The Factor Analysis (FA) will be applied for the identification of the core factors affecting the dependent variable. This technique is considered appropriate as it requires no preexisting of functional relationships and is a well known for data reduction. It is used to reduce large number of variables into a few numbers of core factors. 

Before to begin, we must know, how we are going to conduct FA as there is two ways in general. First, Explorative Factor Analysis (EFA) and second, Confirmative Factor Analysis (CFA). I’m trying to explain difference between CFA and EFA in simple terms.

  • CFA evaluates a priori hypotheses and is largely driven by theory while EFA is to identify factors based on data and to maximize the amount of variance required.
  • CFA analyses require the researcher to hypothesize, in advance, the number of factors, whether or not these factors are correlated, and which items/measures load onto and reflect which factors while in EFA, researcher is not required to have any specific hypotheses about how many factors will emerge, and what items or variables these factors will comprise.

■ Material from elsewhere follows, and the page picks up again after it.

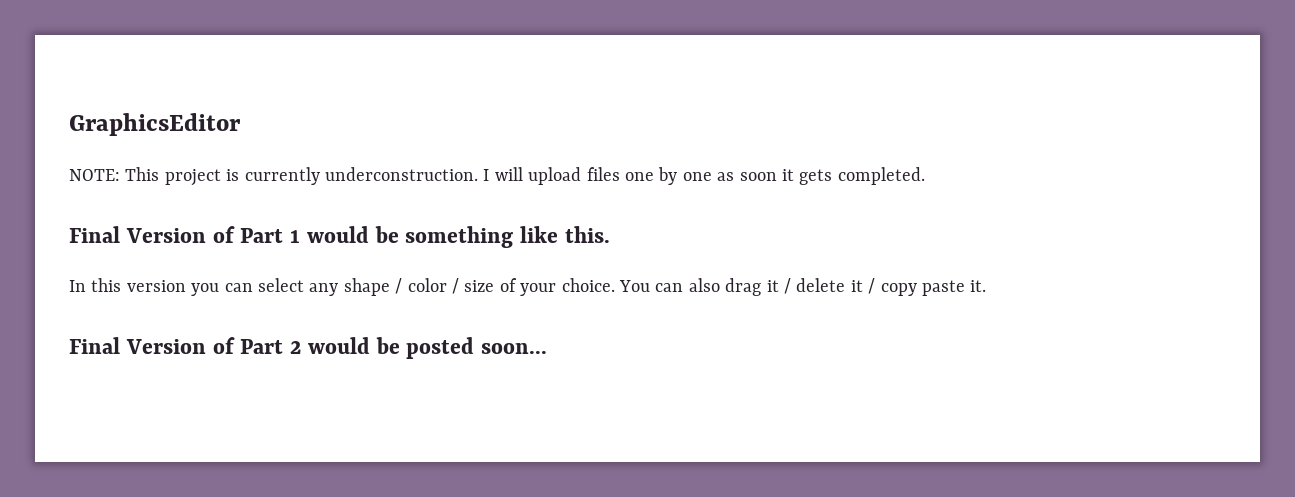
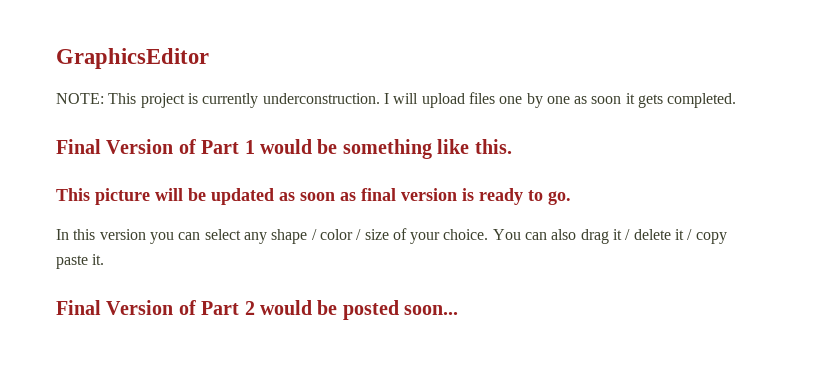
+ This picture will be updated as soon as final version is ready to go.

  • EFA looks for patterns while CFA does statistical hypothesis testing on proposed models.
  • If we are unsure of what factors to include in our model we apply EFA. Once we have eliminated some factors and settled on what to include in our model we do CFA to test the model formally to see if the chosen factors are significant.
  • EFA is a data driven approach or can say an inductive approach which means that it follows a bottom - up strategy. SO, in EFA we draw conclusions based on specific observations while CFA is a deductive approach which follows top - down strategy where we develop our conclusion based on theory.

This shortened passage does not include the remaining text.